PROBLEM REQUIREMENTS:
Would you output the entries below only from the line containing "[2,88,470,125] Попаданцы новые" through the line containing "[2,170,527,207] Аудиокниги про", exactly as they stand and with both ends included?

DATA RECORDS:
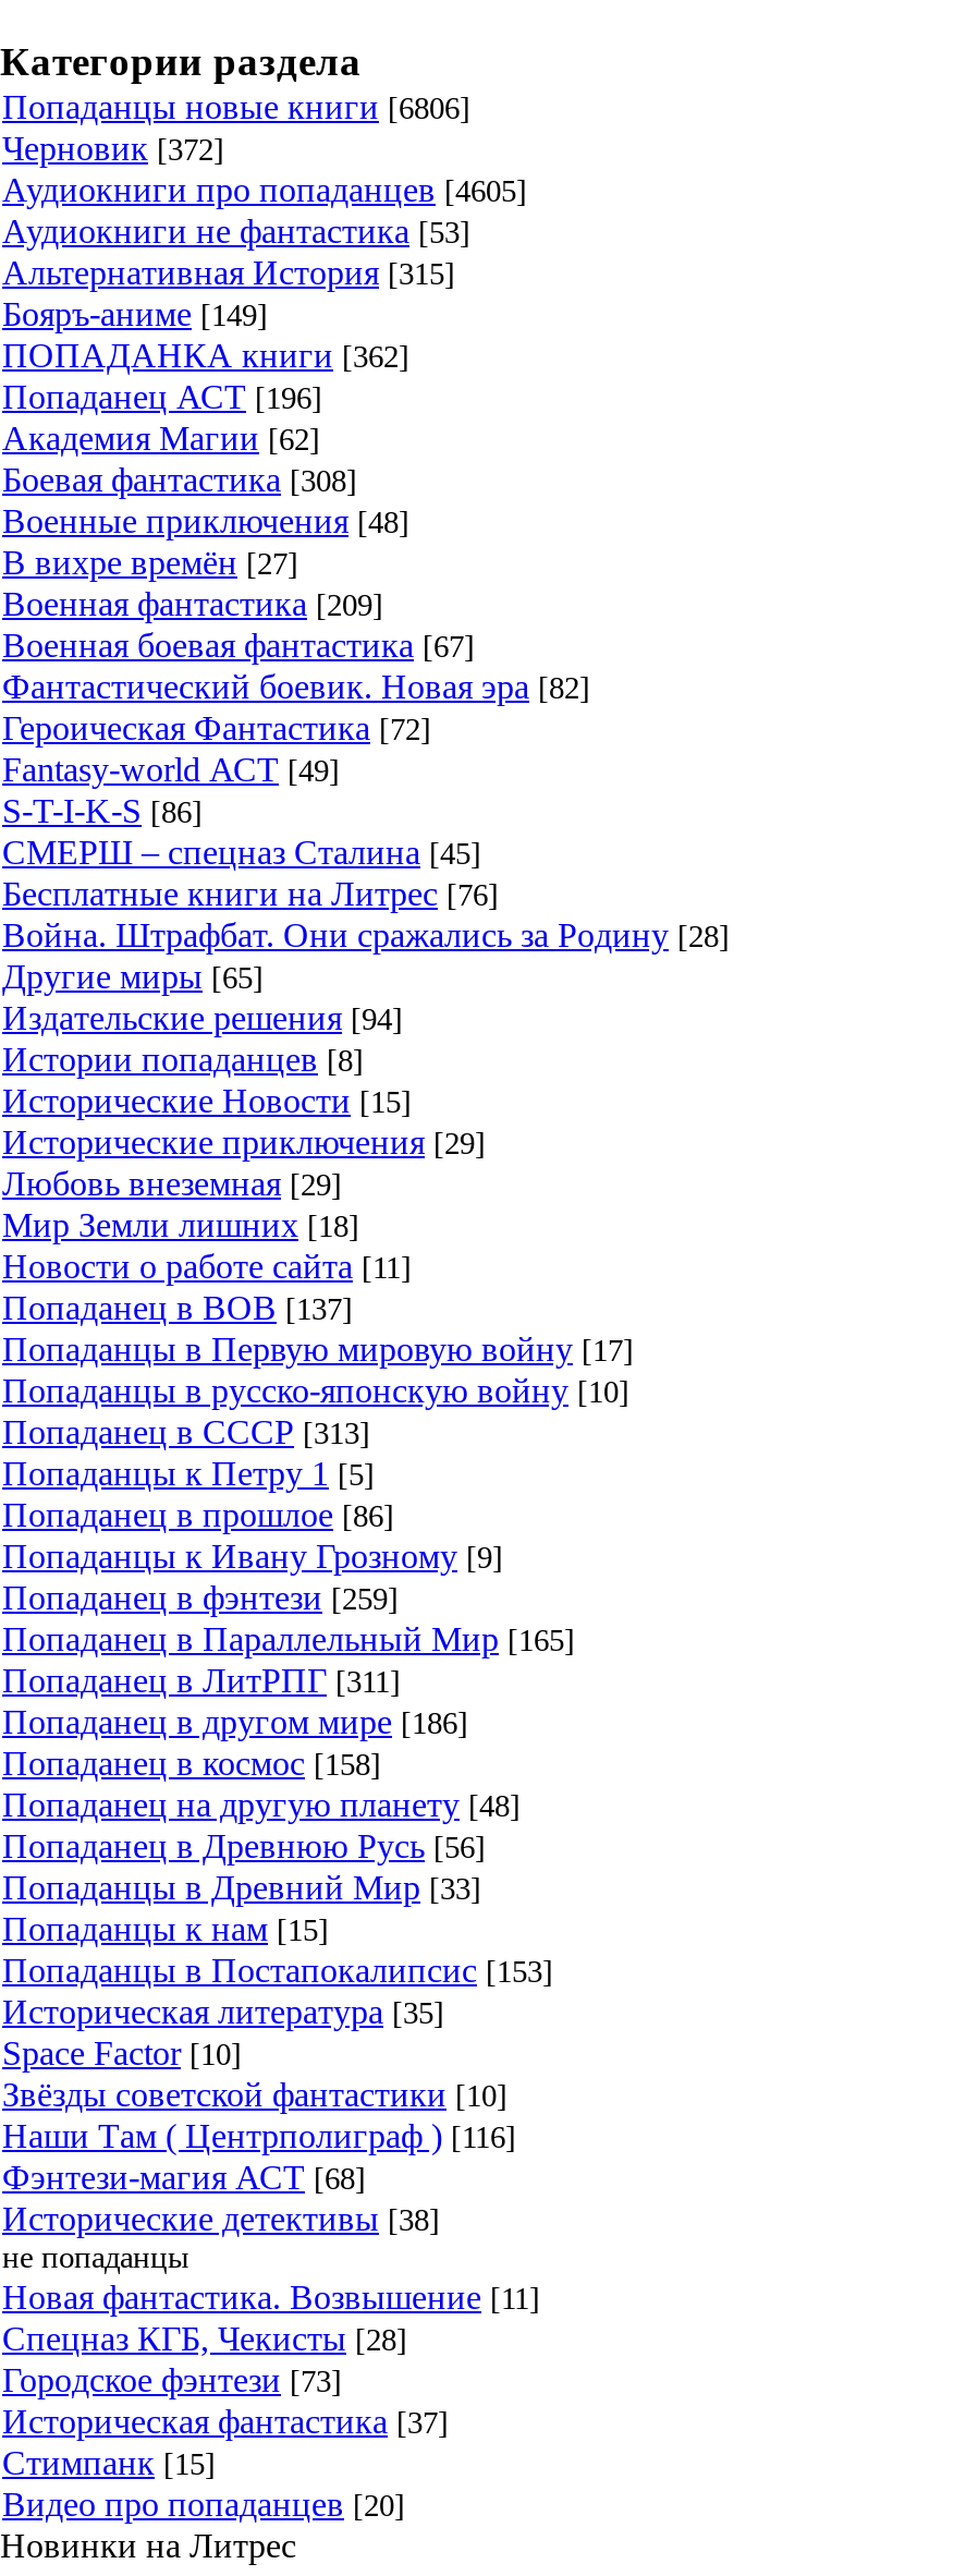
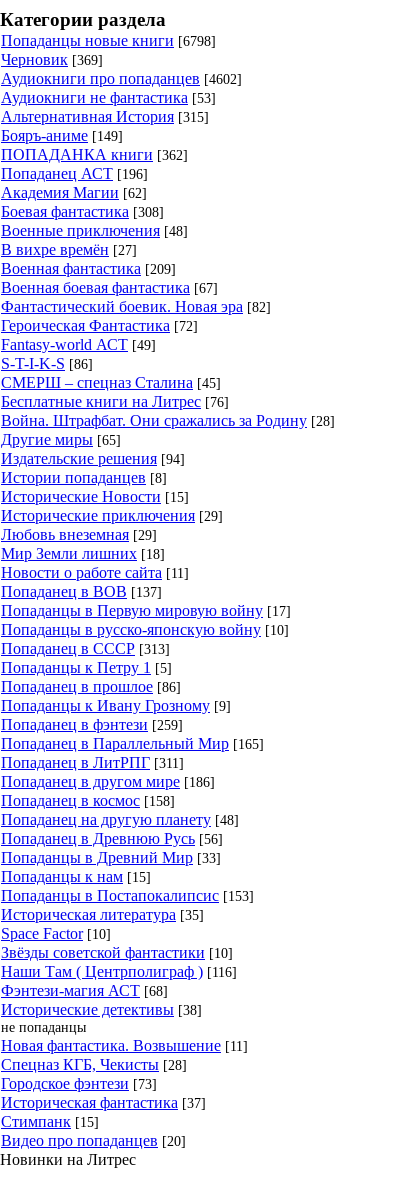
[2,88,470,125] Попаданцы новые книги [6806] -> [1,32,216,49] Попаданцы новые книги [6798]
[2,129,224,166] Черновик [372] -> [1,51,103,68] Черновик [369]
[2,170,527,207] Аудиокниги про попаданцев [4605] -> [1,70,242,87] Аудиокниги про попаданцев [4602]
==
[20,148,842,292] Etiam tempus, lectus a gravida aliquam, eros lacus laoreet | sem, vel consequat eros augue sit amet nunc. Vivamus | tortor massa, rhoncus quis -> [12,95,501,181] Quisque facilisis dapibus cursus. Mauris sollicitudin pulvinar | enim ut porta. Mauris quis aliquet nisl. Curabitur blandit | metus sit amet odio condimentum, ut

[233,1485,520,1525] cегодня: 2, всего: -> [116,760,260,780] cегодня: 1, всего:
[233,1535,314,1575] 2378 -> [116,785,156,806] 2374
...
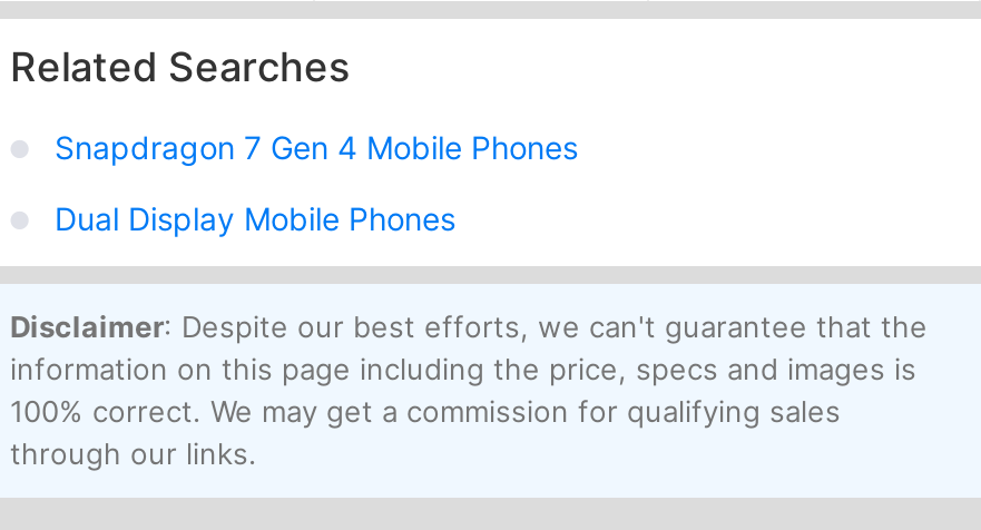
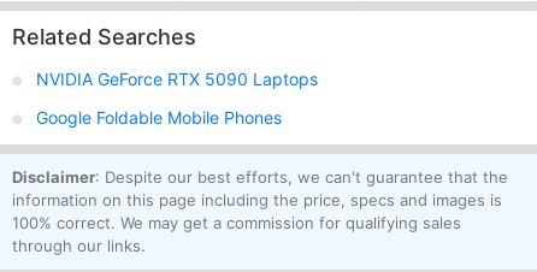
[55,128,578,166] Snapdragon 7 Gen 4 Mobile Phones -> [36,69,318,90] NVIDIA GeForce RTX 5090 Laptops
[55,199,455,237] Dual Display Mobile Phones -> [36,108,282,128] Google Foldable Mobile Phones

ANSWER:
[2,88,470,125] Попаданцы новые книги [6806] -> [1,32,216,49] Попаданцы новые книги [6798]
[2,129,224,166] Черновик [372] -> [1,51,103,68] Черновик [369]
[2,170,527,207] Аудиокниги про попаданцев [4605] -> [1,70,242,87] Аудиокниги про попаданцев [4602]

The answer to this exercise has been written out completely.